REPUBLIKA.CO.ID, JAKARTA -- Produsen minyak sawit mentah ramah lingkungan (certified sustainable palm oil/CSPO) di Indonesia perlu mencari pasar yang lebih luas. Tahun 2012 lalu, baru 52 atau persen atau 4 juta ton produksi CSPO yang mampu diserap pasar. "Sisanya hanya dijual sebagai CPO biasa, bukan CSPO," ujar Direktur Indonesia Roundtable on Sustainable Palm Oil (RSPO) Desi Kusumadewi, Rabu (30/10).
Setiap tahunnya Indonesia mampu memproduksi sebanyak 9 juta CSPO. Produksi CSPO Indonesia baru bisa menambal kebutuhan dunia sebanyak 15 persen.

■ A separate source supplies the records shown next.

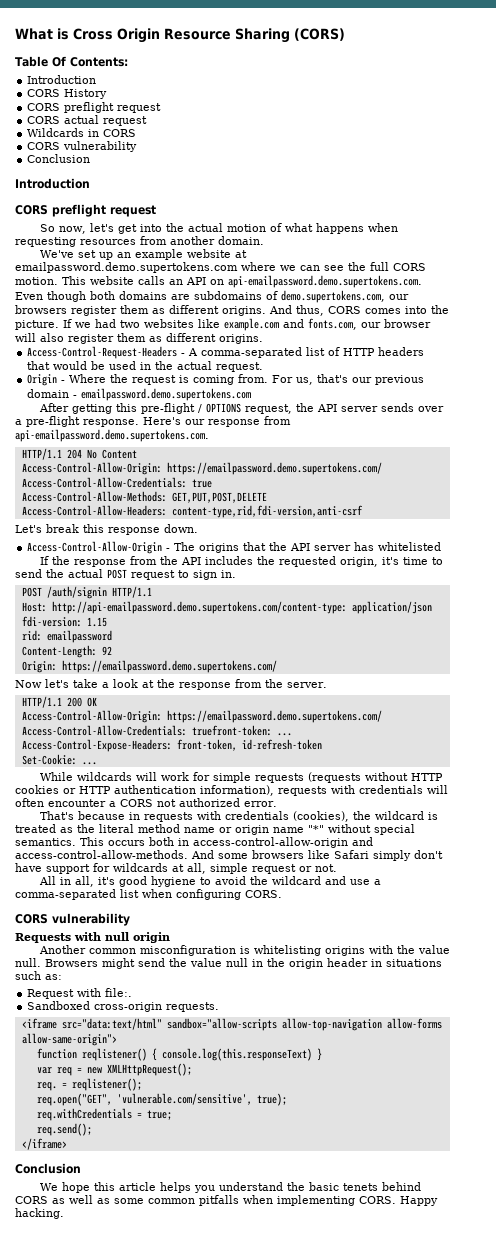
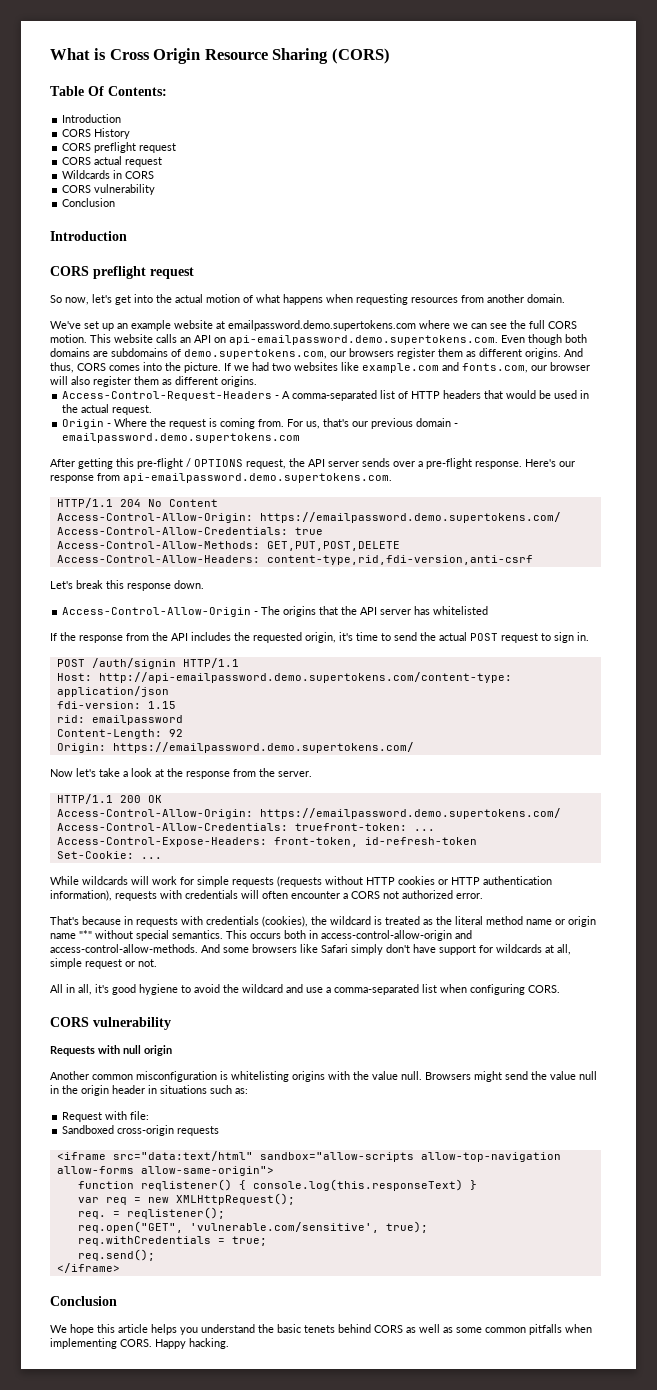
[105,988,133,997] file:. -> [130,1111,150,1120] file:
[166,1002,220,1012] requests. -> [177,1126,220,1136] requests

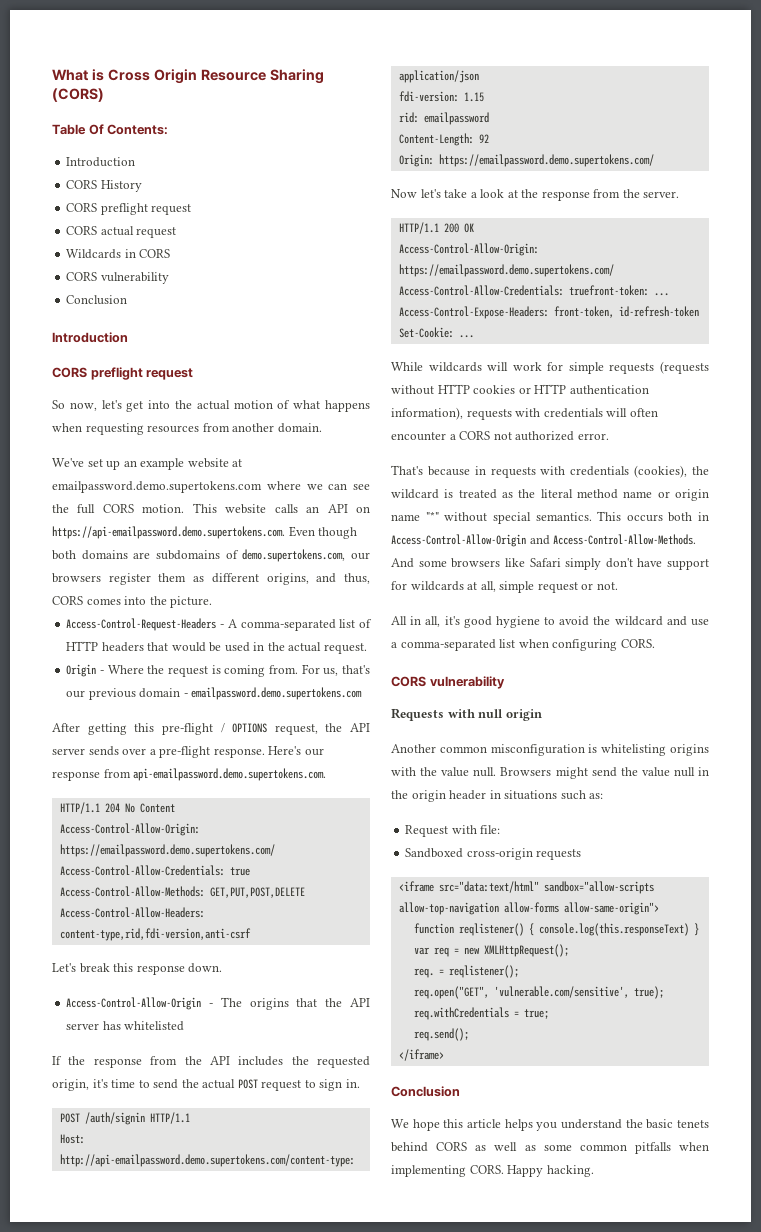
[229,335,498,345] api-emailpassword.demo.supertokens.com. -> [52,526,285,539] https://api-emailpassword.demo.supertokens.com.
[525,348,583,359] origins. And -> [266,573,337,585] origins, and
[224,362,590,373] [50,376,257,387] If we had two websites like example.com and fonts.com, our browser will also register them as different origins. -> (213, 602) none
[321,930,472,941] [50,944,198,953] access-control-allow-origin and access-control-allow-methods. -> [391,534,697,547] Access-Control-Allow-Origin and Access-Control-Allow-Methods.

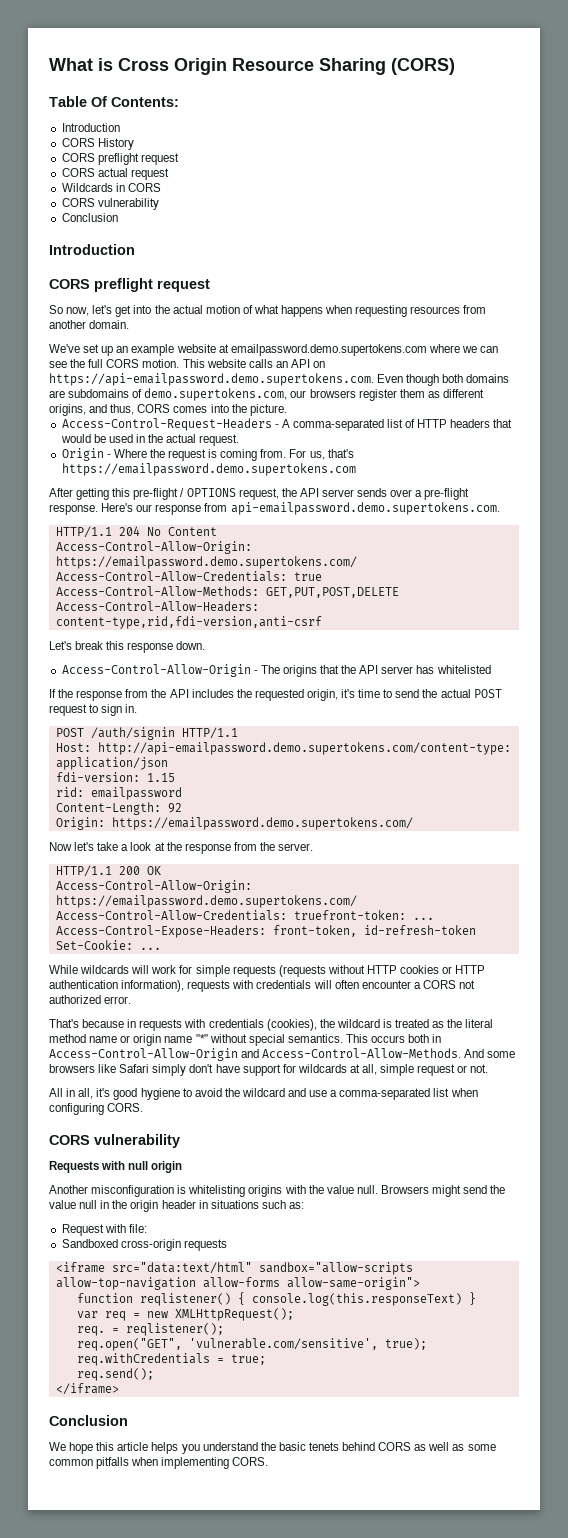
[66,687,363,700] our previous domain - emailpassword.demo.supertokens.com -> [61,463,356,476] https://emailpassword.demo.supertokens.com
[439,746,487,753] common -> (88, 1189) none
[507,1165,594,1177] Happy hacking. -> (269, 1461) none

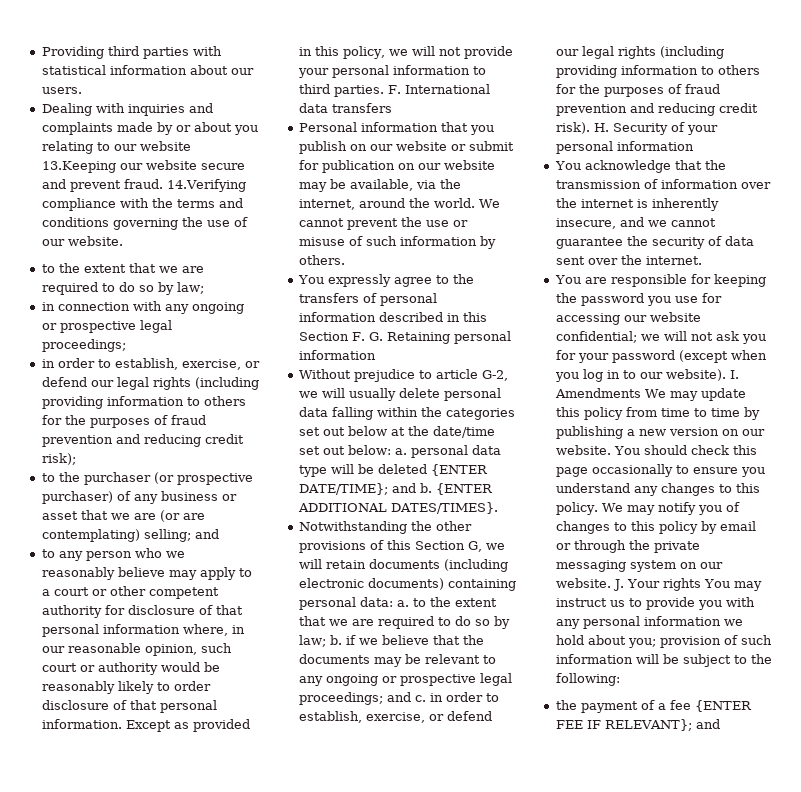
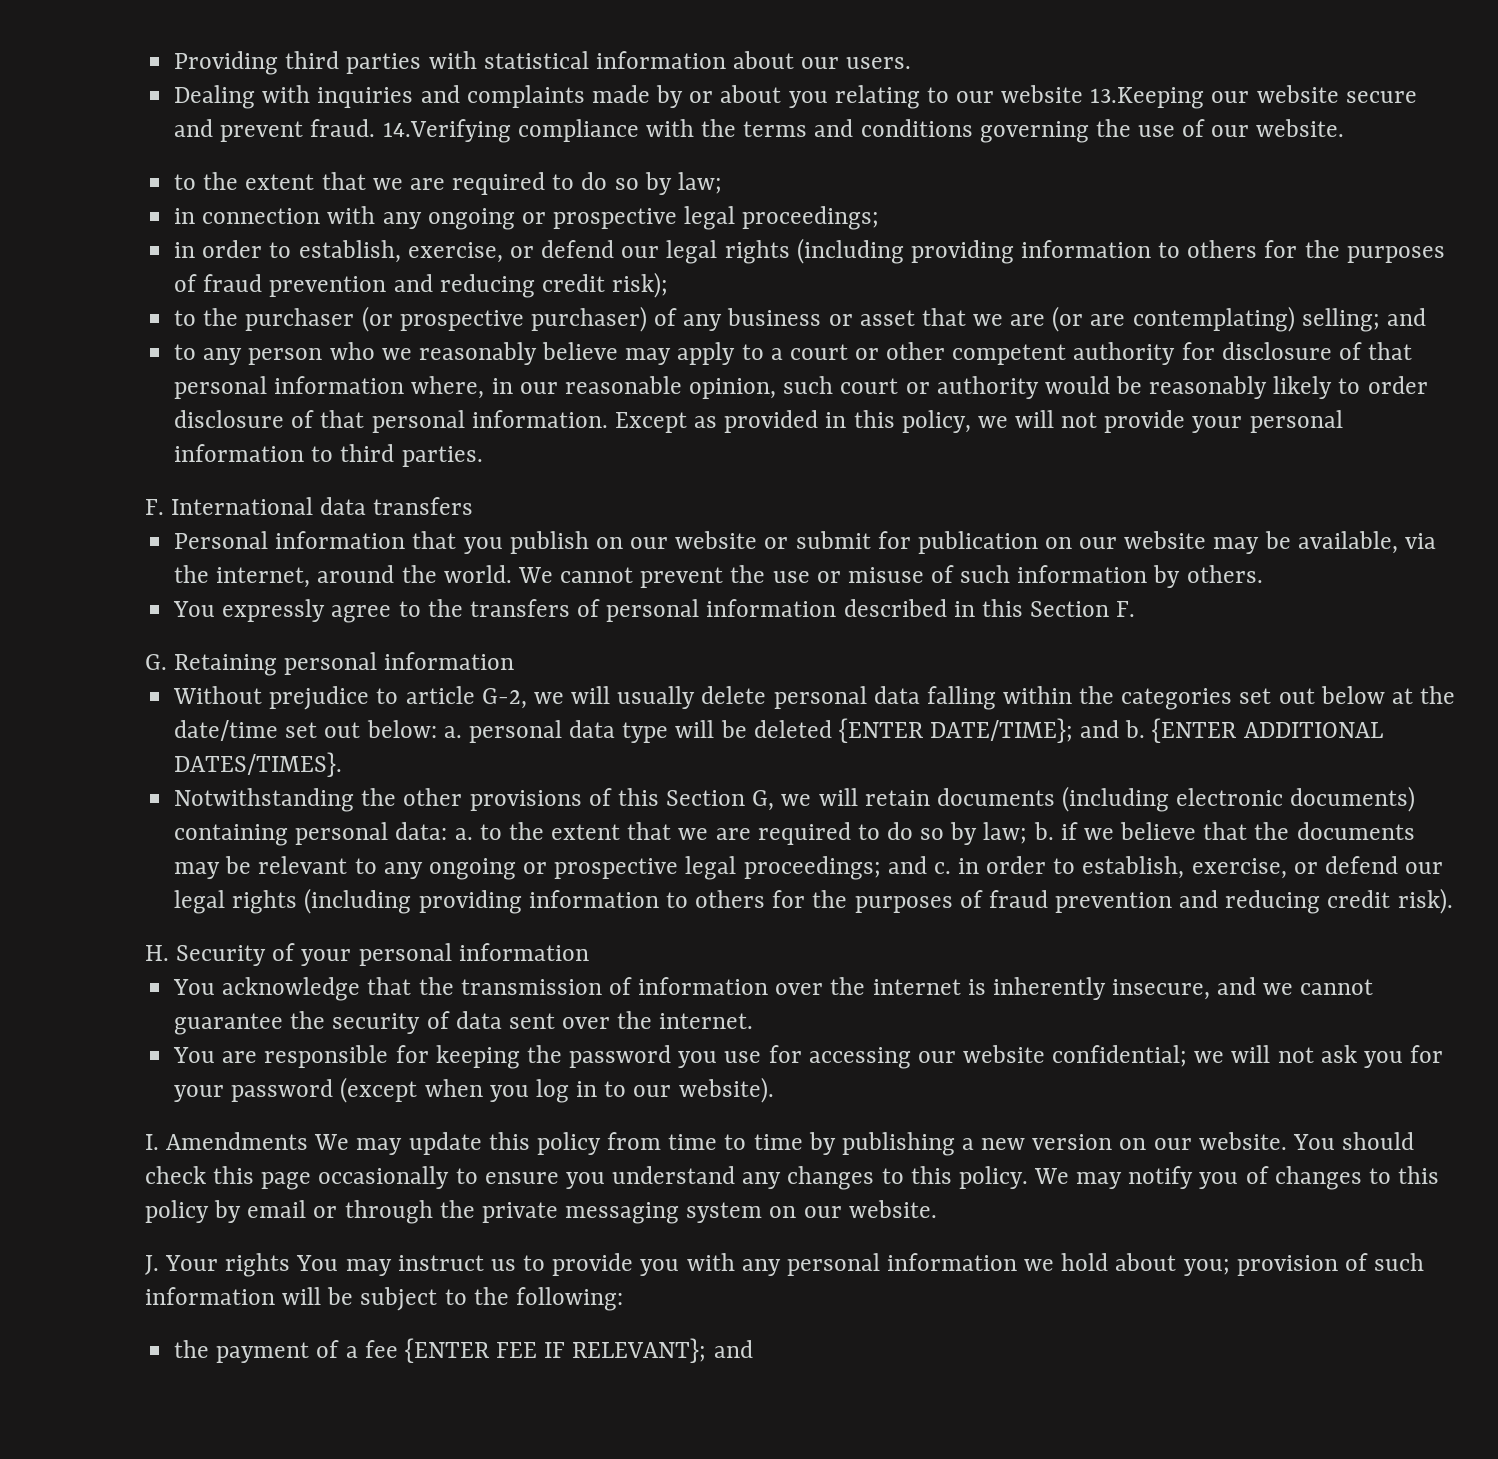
(384, 91) none -> (483, 456) //
(365, 336) none -> (1136, 609) //
(590, 128) none -> (1453, 901) //
(726, 375) none -> (774, 1090) //
(611, 583) none -> (937, 1209) //

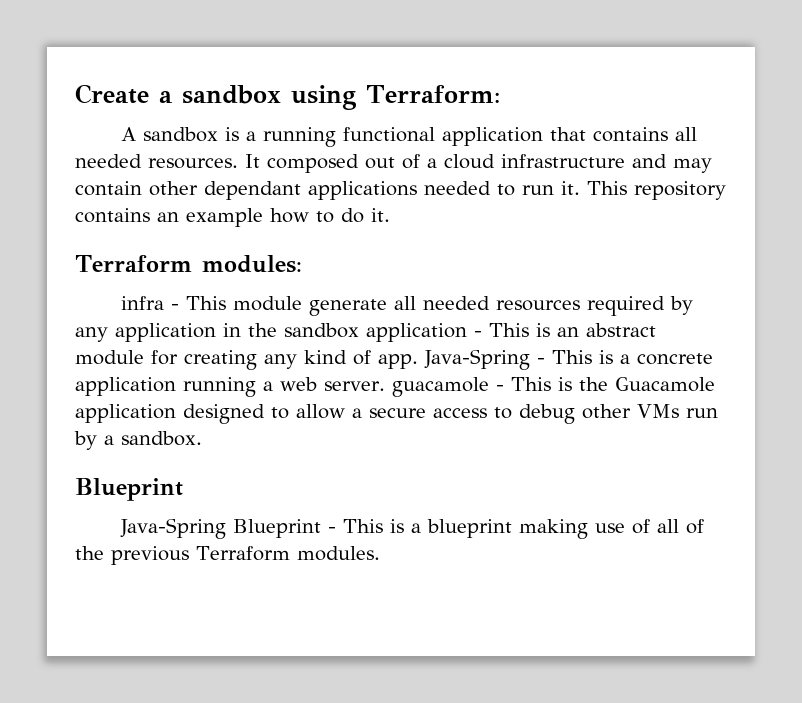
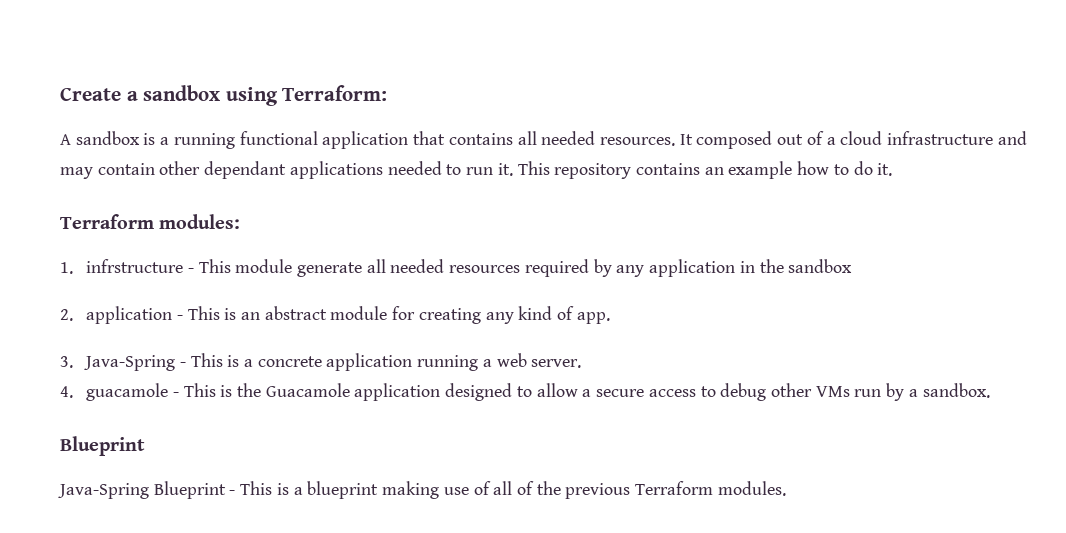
[120,296,164,310] infra -> [60,259,184,274] 1. infrstructure
(359, 330) none -> [60,309,73,321] // 2.
(418, 361) none -> [60,356,73,368] // 3.
(385, 386) none -> [60,386,73,398] // 4.

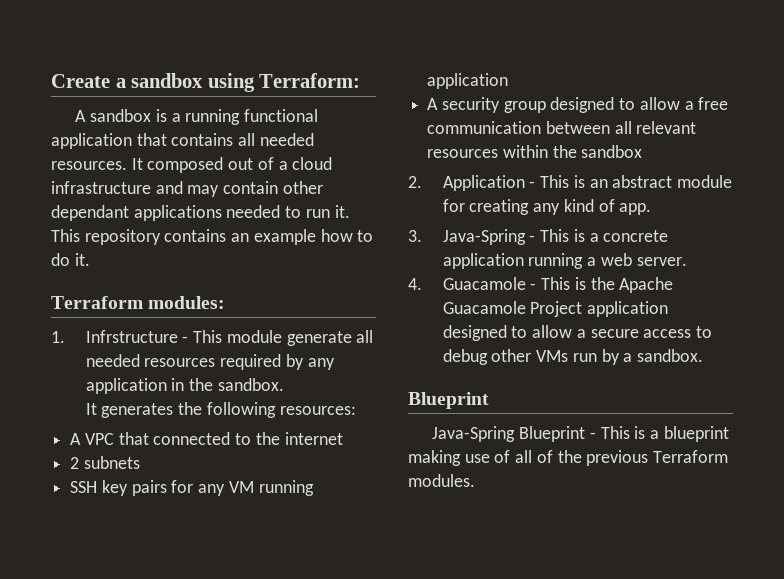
[86,259,184,273] infrstructure -> [85,330,178,343] Infrstructure
(784, 266) none -> [217,378,284,391] [85,402,356,418] [70,432,343,445] [70,456,140,469] [70,480,314,496] [427,73,509,89] [427,97,729,113] [427,121,697,134] [427,145,577,158] sandbox. // It generates the following resources: // A VPC that connected to the internet // 2 subnets // SSH key pairs for any VM running application // A security group designed to allow a free communication between all relevant resources within the
[86,306,173,324] application -> [442,175,525,191] Application
[86,383,169,401] guacamole -> [442,277,526,290] Guacamole
[265,383,350,397] Guacamole -> [619,277,674,293] [442,301,583,317] Apache Guacamole Project

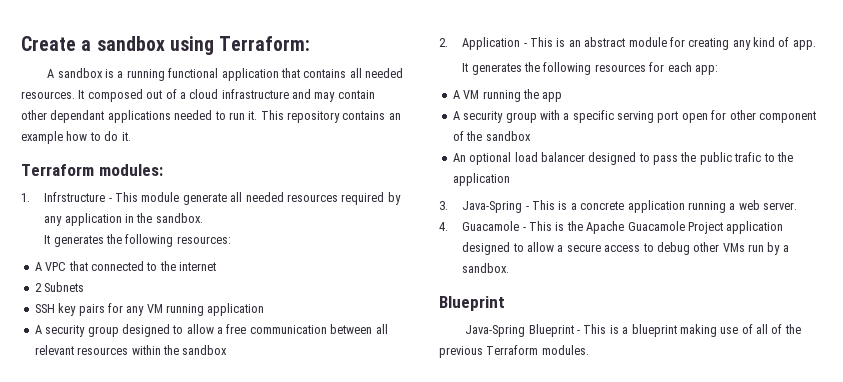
[83,456,140,469] subnets -> [44,282,85,292] Subnets
(652, 209) none -> [462,62,718,75] [452,89,563,102] [452,110,816,123] [452,131,531,141] [452,152,793,165] [452,173,510,186] // It generates the following resources for each app: // A VM running the app // A security group with a specific serving port open for other component of the sandbox // An optional load balancer designed to pass the public trafic to the application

Untuk itu RSPO menargetkan penyerapan CSPO sebanyak 16 persen atau setara 8 juta ton pada tahun 2015.
Saat ini pasar Uni Eropa masih menjadi pasar terbesar bagi CSPO. Namun porsi penyerapan di Uni Eropa sebetulnya masih rendah, hanya sekitar 12-13 persen dari CSPO yang tersedia. Produsen Indonesia perlu membidik pasar lain seperti Cina, India, Amerika dan Australia yang konsumsinya masih rendah.
Khusus untuk pasar Amerika, penyerapan CSPO dikatakan agak sulit digenjot. Salah satu penyebabnya karena Ameirka belum mau menerima minyak sawit sebagai bahan baku biodiesel. Sedangkan untuk penyerapan Cina, perihal harga masih menjadi pertimbangan utama. Pasar Cina cenderung mencari produk yang murah dan tidak terlalu mengindahkan isu lingkungan.
Konsumsi CSPO domestik pun masih terbilang kecil. RSPO mencatat penyerapan baru mencapai 6 juta ton per tahun. "Kita akan mendorong perusahaan untuk certified, agar mereka bisa jualan ke Eropa dan menikmati subsidi," lanjut Desi.
Penasehat RSPO Bungaran Saragih melihat masih banyak sentimen negatif yang diberikan untuk minyak sawit produksi Indonesia. Untuk itu RSPO diharapkan bergerak dengan lebih dinamis dan fleksibel.
Vice President II RSPO Edi Suhardi mengakui isu kelapa sawit masih menjadi perhatian dunia. Di APEC kemarin misalnya, pemerintah terbukti gagal mendulang dukungan menjadikan CPO Indonesia diakui menjadi produk ramah lingkungan. Hal ini terlihat dari dukungan resolusi yang diberikan pemerintah yang hanya didukung oleh Papua Nugini dan China saja. Produsen CPO terbesar kedua seperti Malaysia terbukti enggan mendukung resolusi ini.
Pemerintah menurut dia harus mencari strategi lain untuk mengimbangi sentimen negatif tersebut. Caranya bisa dengan memperjuangkan pengakuan sertifikasi terhadap produk ramah lingkungan. "Mengenai sertifikasi seperti apa, ini bisa didiskusikan lebih lanjut antara pemerintah dan juga stakeholder lain," katanya.